Ces questions exigent une politique d'intégration responsable et humaine, définie dans le cadre d'un débat dépassionné.
Evitons les amalgames entre « immigrés » et « identité nationale ». En effet, associer ces deux termes conduit à un repli national alors même qu'une politique européenne, basée sur le co-développement avec les pays en développement, est nécessaire. L'identité nationale s'est construite, se construit et se construira avec l'arrivée de nouveaux migrants dans le strict respect des valeurs républicaines. Il est de la responsabilité des femmes et des hommes politiques de faire œuvre de pédagogie sans « jouer » des peurs en stigmatisant l'Autre.
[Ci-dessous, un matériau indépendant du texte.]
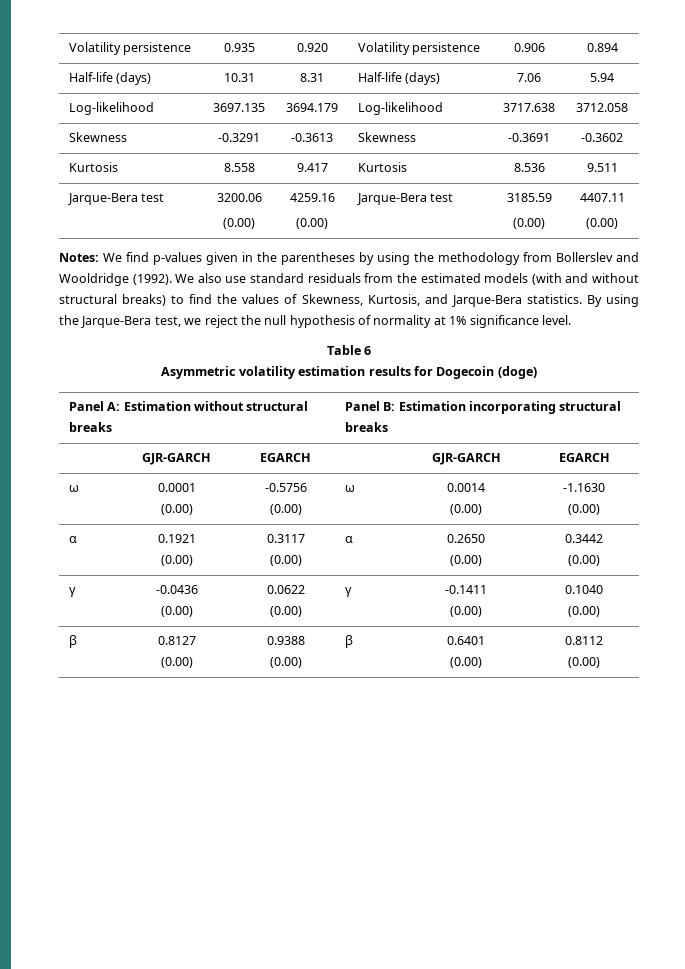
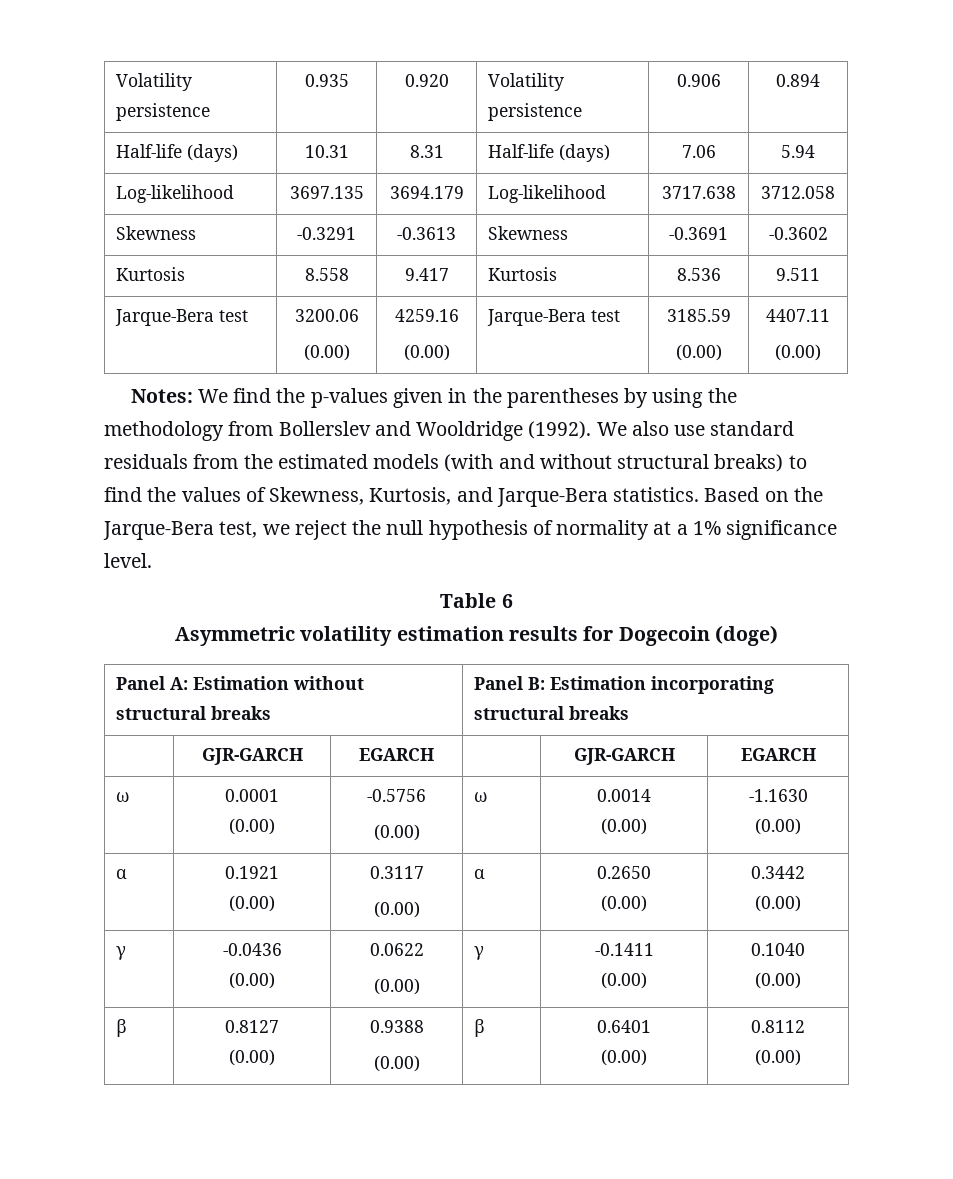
- Notes: We find p-values given in the parentheses by using the methodology from Bollerslev and Wooldridge (1992).
+ Notes: We find the p-values given in the parentheses by using the methodology from Bollerslev and Wooldridge (1992).
- By using the Jarque-Bera test, we reject the null hypothesis of normality at 1% significance level.
+ Based on the Jarque-Bera test, we reject the null hypothesis of normality at a 1% significance level.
Au-delà d'un affichage électoraliste, un tel ministère n'aurait aucune plus-value. Il appartient à l'Etat de réguler les entrées et les sorties du territoire. Cette mission incombe déjà au ministère de l'intérieur, en lien avec celui des affaires étrangères. Un autre ministère est chargé de la politique d'intégration des étrangers, et plus largement de la politique de cohésion sociale. Il revient au premier ministre, responsable devant le Parlement, de veiller à la cohérence de la politique de son gouvernement.
Réaffirmons nos valeurs communes et notre désir de vivre ensemble dans une République unie, rassemblée et laïque. S'il appartient à l'Etat de faire respecter les principes républicains, l'identité nationale ne relève pas d'une politique gouvernementale. Chaque citoyen est le détenteur d'une part de cette identité. Il se l'approprie progressivement, au sein de sa famille, de l'école pour la faire vivre quotidiennement dans ses engagements.